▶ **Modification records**
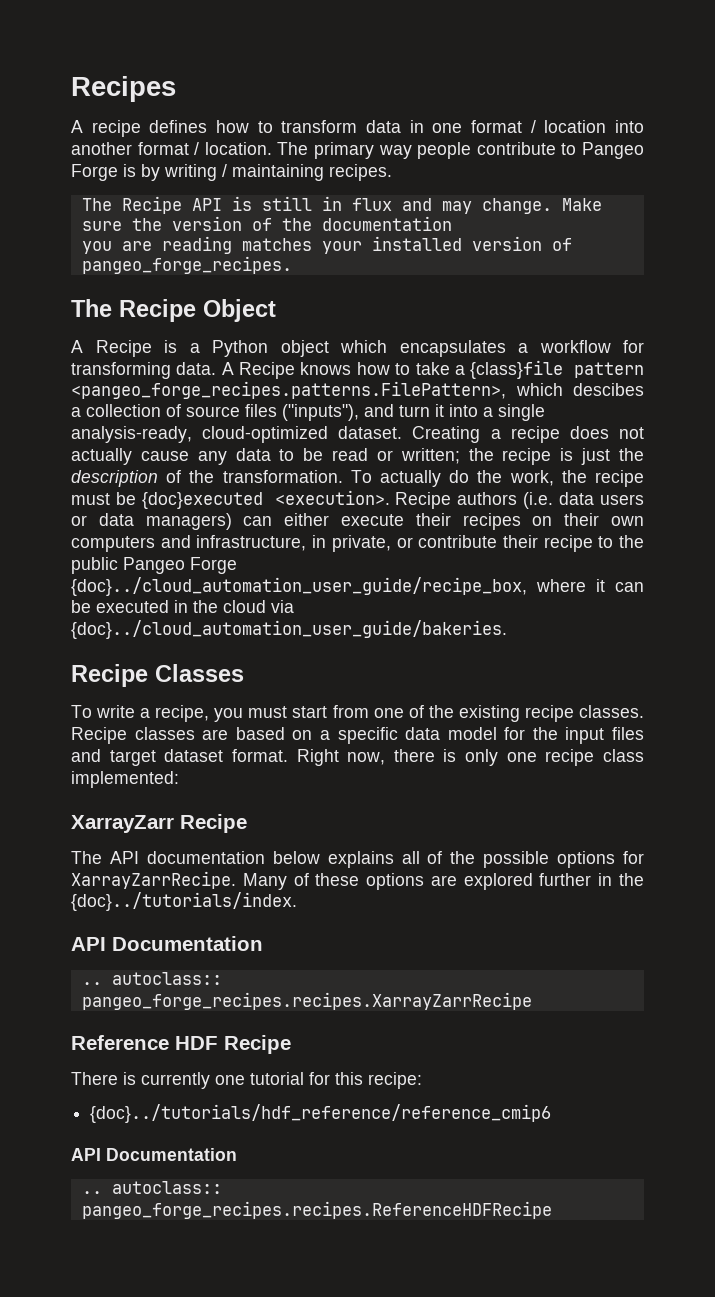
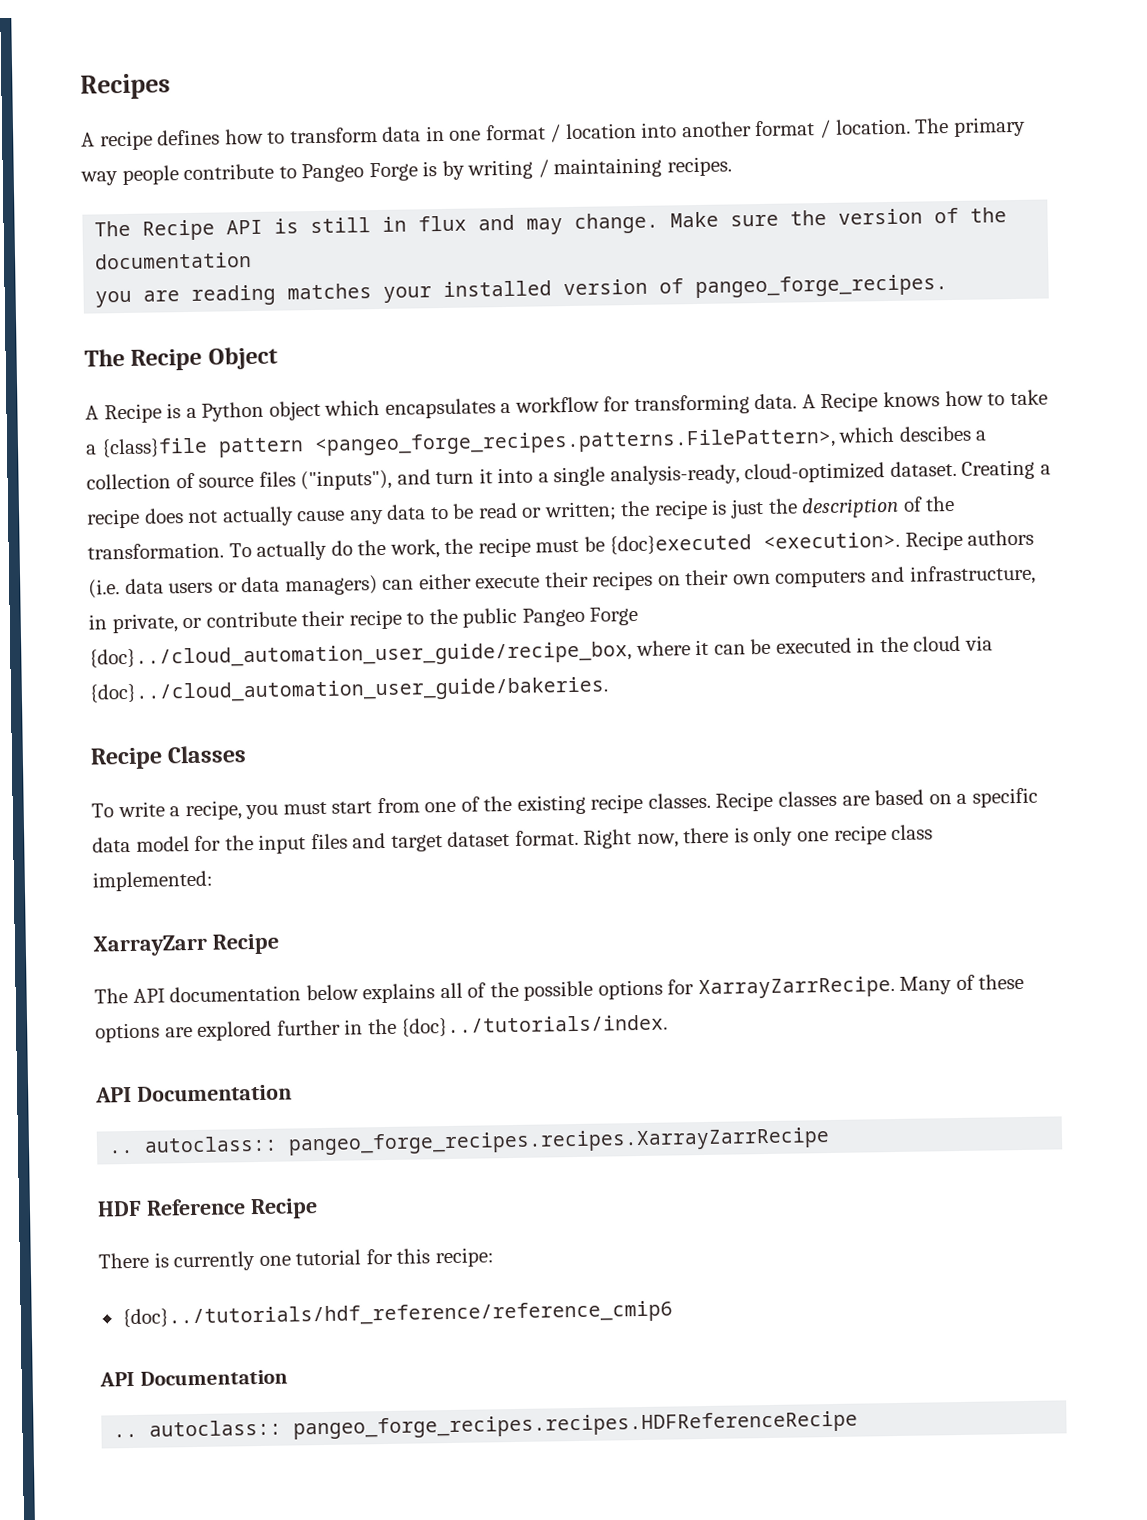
[71,1035,218,1050] Reference HDF -> [97,1198,246,1217] HDF Reference
[81,1201,552,1219] pangeo_forge_recipes.recipes.ReferenceHDFRecipe -> [293,1410,859,1440] pangeo_forge_recipes.recipes.HDFReferenceRecipe

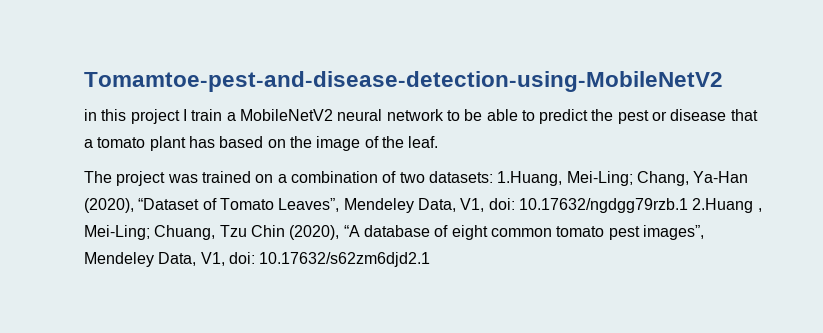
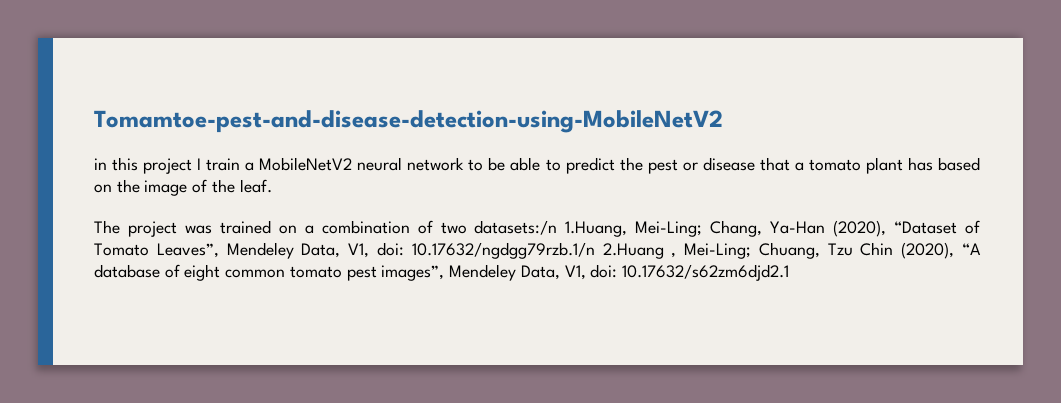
[428,171,493,183] datasets: -> [474,220,558,235] datasets:/n
[518,198,688,213] 10.17632/ngdgg79rzb.1 -> [411,242,595,259] 10.17632/ngdgg79rzb.1/n

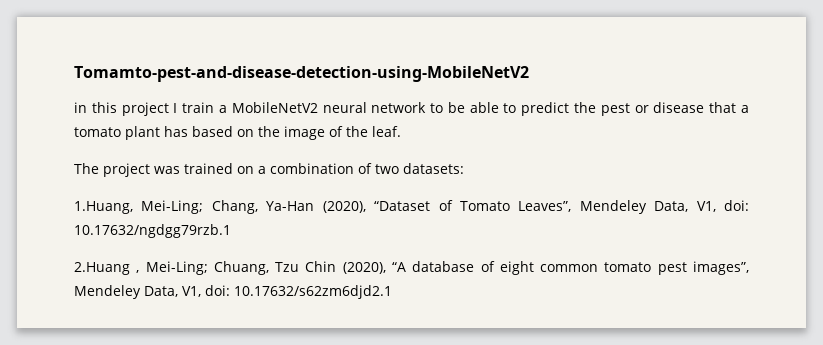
[94,110,723,133] Tomamtoe-pest-and-disease-detection-using-MobileNetV2 -> [74,66,529,82] Tomamto-pest-and-disease-detection-using-MobileNetV2
[474,220,558,235] datasets:/n -> [403,163,464,174] datasets: //
[411,242,595,259] 10.17632/ngdgg79rzb.1/n -> [74,224,231,238] 10.17632/ngdgg79rzb.1 //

▶ **Exercise prompt**
Which lines run from the one containing "[428,171,493,183] datasets: ->" to the end of the entries above? Write them out exactly, leaving out every picture.

▶ **Exercise output**
[428,171,493,183] datasets: -> [474,220,558,235] datasets:/n
[518,198,688,213] 10.17632/ngdgg79rzb.1 -> [411,242,595,259] 10.17632/ngdgg79rzb.1/n

[94,110,723,133] Tomamtoe-pest-and-disease-detection-using-MobileNetV2 -> [74,66,529,82] Tomamto-pest-and-disease-detection-using-MobileNetV2
[474,220,558,235] datasets:/n -> [403,163,464,174] datasets: //
[411,242,595,259] 10.17632/ngdgg79rzb.1/n -> [74,224,231,238] 10.17632/ngdgg79rzb.1 //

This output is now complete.